Pour un temps, le joueur de tennis, le plus âgé à évoluer à la Coupe Davis
En 2000, la sélection togolaise s’était rendue en Ile Maurice pour y jouer la sélection locale dans une rencontre Afrique Zone 3 de la Coupe Davis (la plus prestigieuse des compétitions annuelles de tennis masculin par équipes). Un joueur togolais avait raté son vol et un autre devait quitter la compétition plus tôt pour un autre tournoi. Il était impératif dans ces conditions de trouver la bonne solution.
Le capitaine Gadofin Kpotigan Yaka dût changer son rôle de capitaine en celui de capitaine/joueur. A la retraite et alors âgé de 60 ans et 247 jours, l’ancien Vice-président de la Fédération Togolaise de Tennis durant la période 1996-2004, joue un match décisif et bat ainsi le record mondial du plus vieux joueur de ladite compétition. Lequel record est malheureusement tombé en mai 2007 par le Saintmarinois Vittorio Pellandra, un joueur de 66 ans et 104 jours. .
Gadofin Kpotigan Yaka a su se « garder léger » malgré son parcours exemplaire. Anonyme et discret, il a passé une partie de sa vie de retraité à Glidji, son fief natal après un long séjour à Maryland. Malade, il est retourné au pays de l’Oncle Sam. Ironie du sort, l’ancien bibliothécaire en chef au CCA à Lomé, n’y aura pas gagné le combat ayant nécessité son hospitalisation.
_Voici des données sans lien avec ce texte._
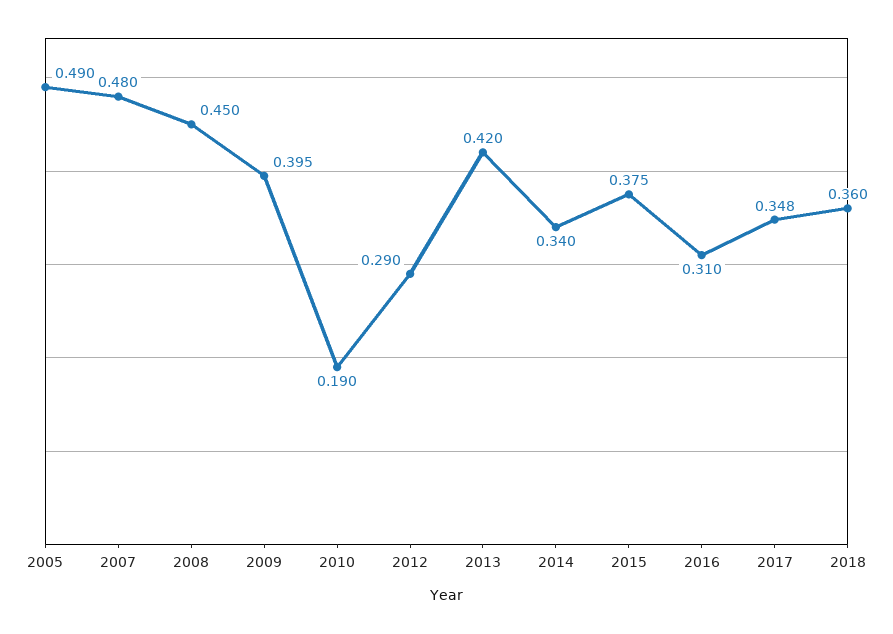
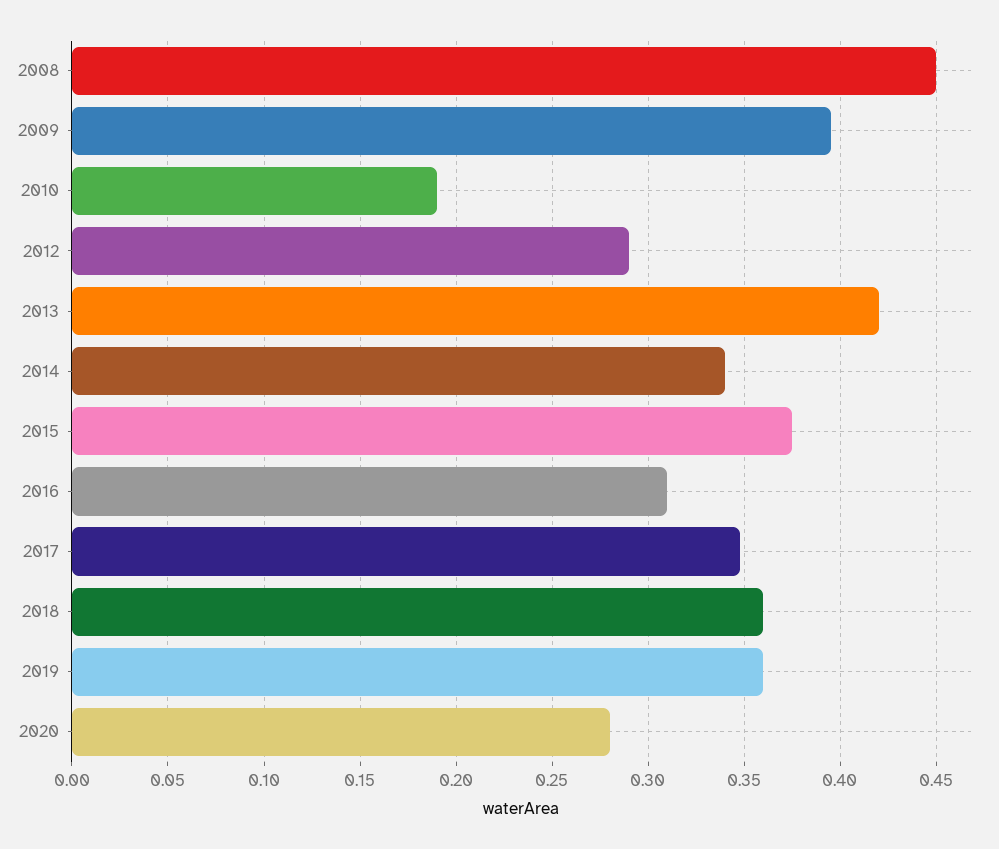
2005: 0.49 -> none
2007: 0.48 -> none
2019: none -> 0.36
2020: none -> 0.28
Pour Nicolas Messan Ayéboua, ancien international togolais du tennis aux Jeux africains (Algérie 1978) et (Kenya 1987) et de la Coupe Davis (1990) et actuellement entraîneur breveté de la discipline à Paris en France, le doyen Pasmal «était l’incarnation même de l’esprit sportif. Il aimait la compétition, toute la joie qu’on peut tirer du sport. Il aura laissé son nom dans le tennis à la manière d’un champion épris de grande générosité ».